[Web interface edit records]
--- START ---

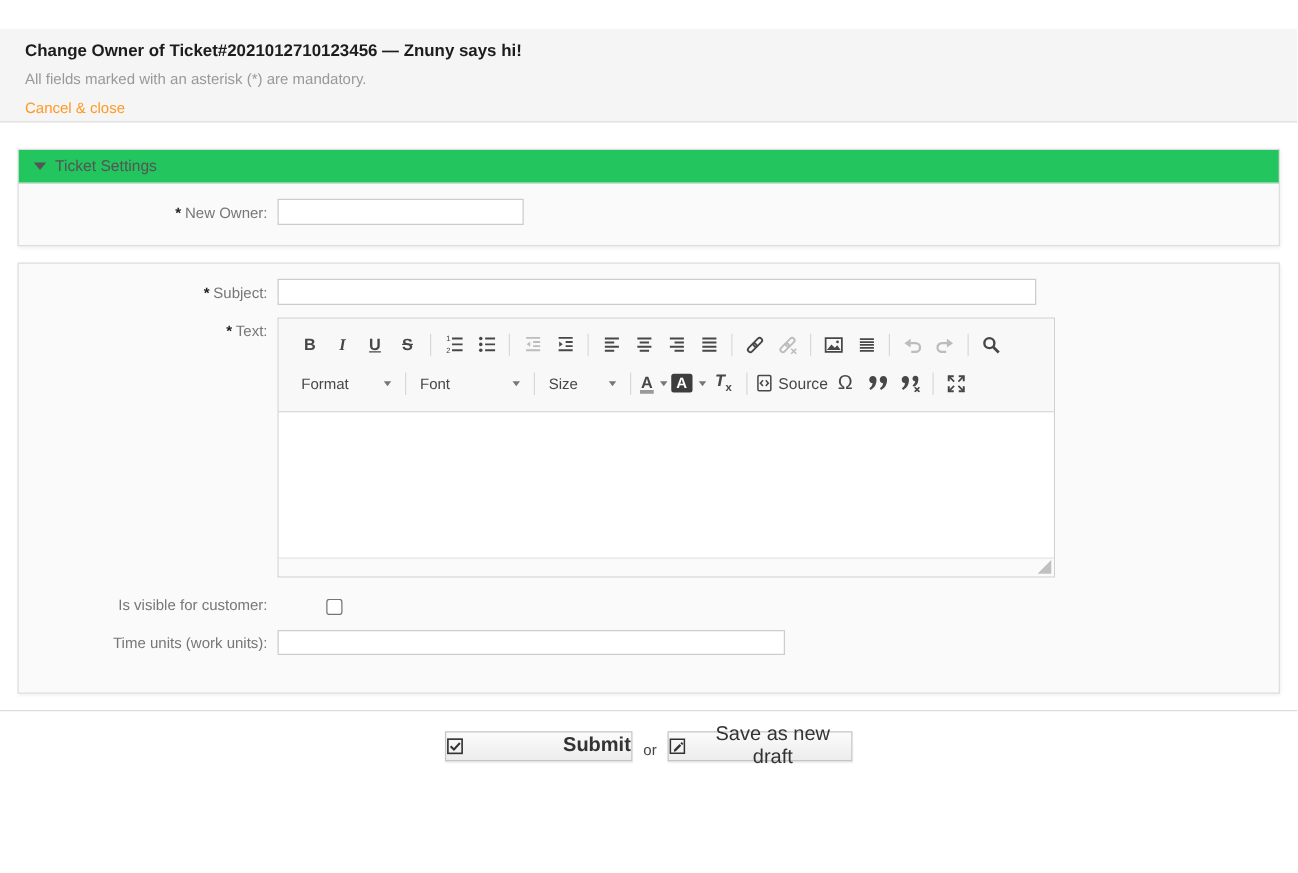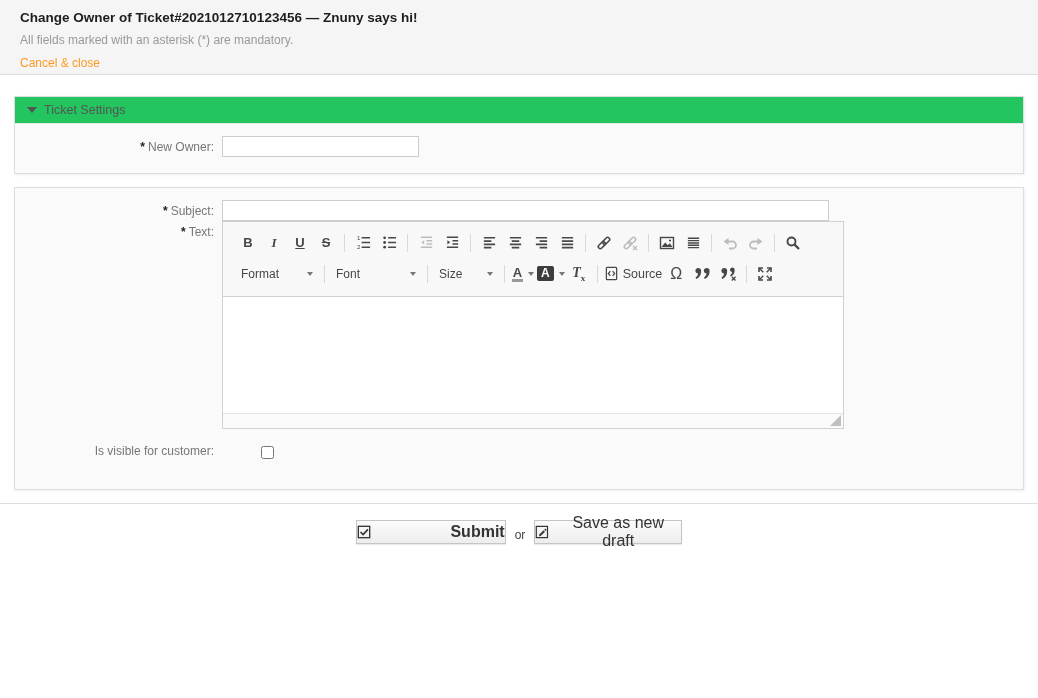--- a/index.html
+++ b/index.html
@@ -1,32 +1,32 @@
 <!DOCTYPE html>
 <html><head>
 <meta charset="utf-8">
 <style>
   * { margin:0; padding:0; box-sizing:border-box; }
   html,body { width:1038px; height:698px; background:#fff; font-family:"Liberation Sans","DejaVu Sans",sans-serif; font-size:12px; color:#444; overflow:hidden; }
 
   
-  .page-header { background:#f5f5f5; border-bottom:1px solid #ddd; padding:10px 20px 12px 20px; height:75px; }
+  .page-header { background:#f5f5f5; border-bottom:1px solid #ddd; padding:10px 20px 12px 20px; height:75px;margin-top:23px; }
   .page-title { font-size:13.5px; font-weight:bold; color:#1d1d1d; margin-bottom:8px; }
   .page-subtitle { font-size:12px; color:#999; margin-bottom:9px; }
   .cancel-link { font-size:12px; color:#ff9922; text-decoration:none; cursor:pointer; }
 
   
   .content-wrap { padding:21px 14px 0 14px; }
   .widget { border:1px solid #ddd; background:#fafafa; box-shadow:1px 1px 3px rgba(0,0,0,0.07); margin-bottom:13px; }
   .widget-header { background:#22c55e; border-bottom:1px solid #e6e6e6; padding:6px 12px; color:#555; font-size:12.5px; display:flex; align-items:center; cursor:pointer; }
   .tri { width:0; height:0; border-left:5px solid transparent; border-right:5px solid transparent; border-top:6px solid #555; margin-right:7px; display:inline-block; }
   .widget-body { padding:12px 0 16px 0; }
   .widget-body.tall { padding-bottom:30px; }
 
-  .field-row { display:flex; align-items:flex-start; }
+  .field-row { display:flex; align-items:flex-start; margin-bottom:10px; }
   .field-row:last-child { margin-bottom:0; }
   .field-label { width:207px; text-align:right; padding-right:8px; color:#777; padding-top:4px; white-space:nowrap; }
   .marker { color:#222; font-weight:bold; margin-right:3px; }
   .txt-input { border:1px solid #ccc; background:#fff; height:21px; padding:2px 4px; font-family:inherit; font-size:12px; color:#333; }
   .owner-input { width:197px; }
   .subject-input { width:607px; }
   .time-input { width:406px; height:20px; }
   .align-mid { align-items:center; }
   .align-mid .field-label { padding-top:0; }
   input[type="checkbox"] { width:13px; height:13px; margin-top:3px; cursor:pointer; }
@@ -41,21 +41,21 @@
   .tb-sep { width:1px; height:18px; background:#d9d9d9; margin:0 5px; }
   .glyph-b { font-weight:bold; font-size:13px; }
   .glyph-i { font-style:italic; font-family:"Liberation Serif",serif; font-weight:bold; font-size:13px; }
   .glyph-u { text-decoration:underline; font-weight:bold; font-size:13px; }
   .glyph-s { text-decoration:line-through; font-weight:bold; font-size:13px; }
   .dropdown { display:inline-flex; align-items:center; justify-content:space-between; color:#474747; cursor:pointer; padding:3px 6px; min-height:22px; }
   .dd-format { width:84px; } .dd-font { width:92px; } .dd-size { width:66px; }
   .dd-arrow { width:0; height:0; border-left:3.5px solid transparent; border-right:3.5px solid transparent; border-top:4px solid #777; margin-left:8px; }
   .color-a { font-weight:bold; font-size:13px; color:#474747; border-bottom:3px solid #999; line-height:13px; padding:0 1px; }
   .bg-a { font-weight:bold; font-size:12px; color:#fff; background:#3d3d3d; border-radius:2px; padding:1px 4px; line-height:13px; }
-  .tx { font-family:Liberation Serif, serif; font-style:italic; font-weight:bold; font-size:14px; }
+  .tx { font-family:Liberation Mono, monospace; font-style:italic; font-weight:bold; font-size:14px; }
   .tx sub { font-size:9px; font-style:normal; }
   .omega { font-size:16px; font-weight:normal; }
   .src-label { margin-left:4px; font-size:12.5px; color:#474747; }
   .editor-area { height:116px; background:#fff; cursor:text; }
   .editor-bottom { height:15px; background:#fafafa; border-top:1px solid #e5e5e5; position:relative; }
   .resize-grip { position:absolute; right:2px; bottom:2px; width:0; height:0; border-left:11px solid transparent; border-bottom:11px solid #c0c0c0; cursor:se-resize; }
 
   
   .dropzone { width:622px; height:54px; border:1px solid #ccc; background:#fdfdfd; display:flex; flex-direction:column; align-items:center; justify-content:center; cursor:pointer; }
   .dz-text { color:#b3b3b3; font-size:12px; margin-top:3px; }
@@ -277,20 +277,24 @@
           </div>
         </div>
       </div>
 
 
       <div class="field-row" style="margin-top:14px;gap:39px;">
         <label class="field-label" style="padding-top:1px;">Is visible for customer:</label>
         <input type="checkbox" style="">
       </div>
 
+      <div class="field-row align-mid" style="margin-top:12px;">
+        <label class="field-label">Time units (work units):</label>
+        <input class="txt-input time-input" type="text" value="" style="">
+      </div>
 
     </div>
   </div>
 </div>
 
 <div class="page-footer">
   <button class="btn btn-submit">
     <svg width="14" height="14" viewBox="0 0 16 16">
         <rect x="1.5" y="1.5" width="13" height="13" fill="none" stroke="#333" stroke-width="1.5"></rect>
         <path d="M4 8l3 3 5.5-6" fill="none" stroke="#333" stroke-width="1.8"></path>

--- END ---

**Exercise description**
What do the lines above say from the one containing "color:#222; font-weight:bold; margin-right:3px;" down to the one containing "-41,21 +41,21 @@"? Return them exactly, both end lines included, and only them.

**Response**
   .marker { color:#222; font-weight:bold; margin-right:3px; }
   .txt-input { border:1px solid #ccc; background:#fff; height:21px; padding:2px 4px; font-family:inherit; font-size:12px; color:#333; }
   .owner-input { width:197px; }
   .subject-input { width:607px; }
   .time-input { width:406px; height:20px; }
   .align-mid { align-items:center; }
   .align-mid .field-label { padding-top:0; }
   input[type="checkbox"] { width:13px; height:13px; margin-top:3px; cursor:pointer; }
@@ -41,21 +41,21 @@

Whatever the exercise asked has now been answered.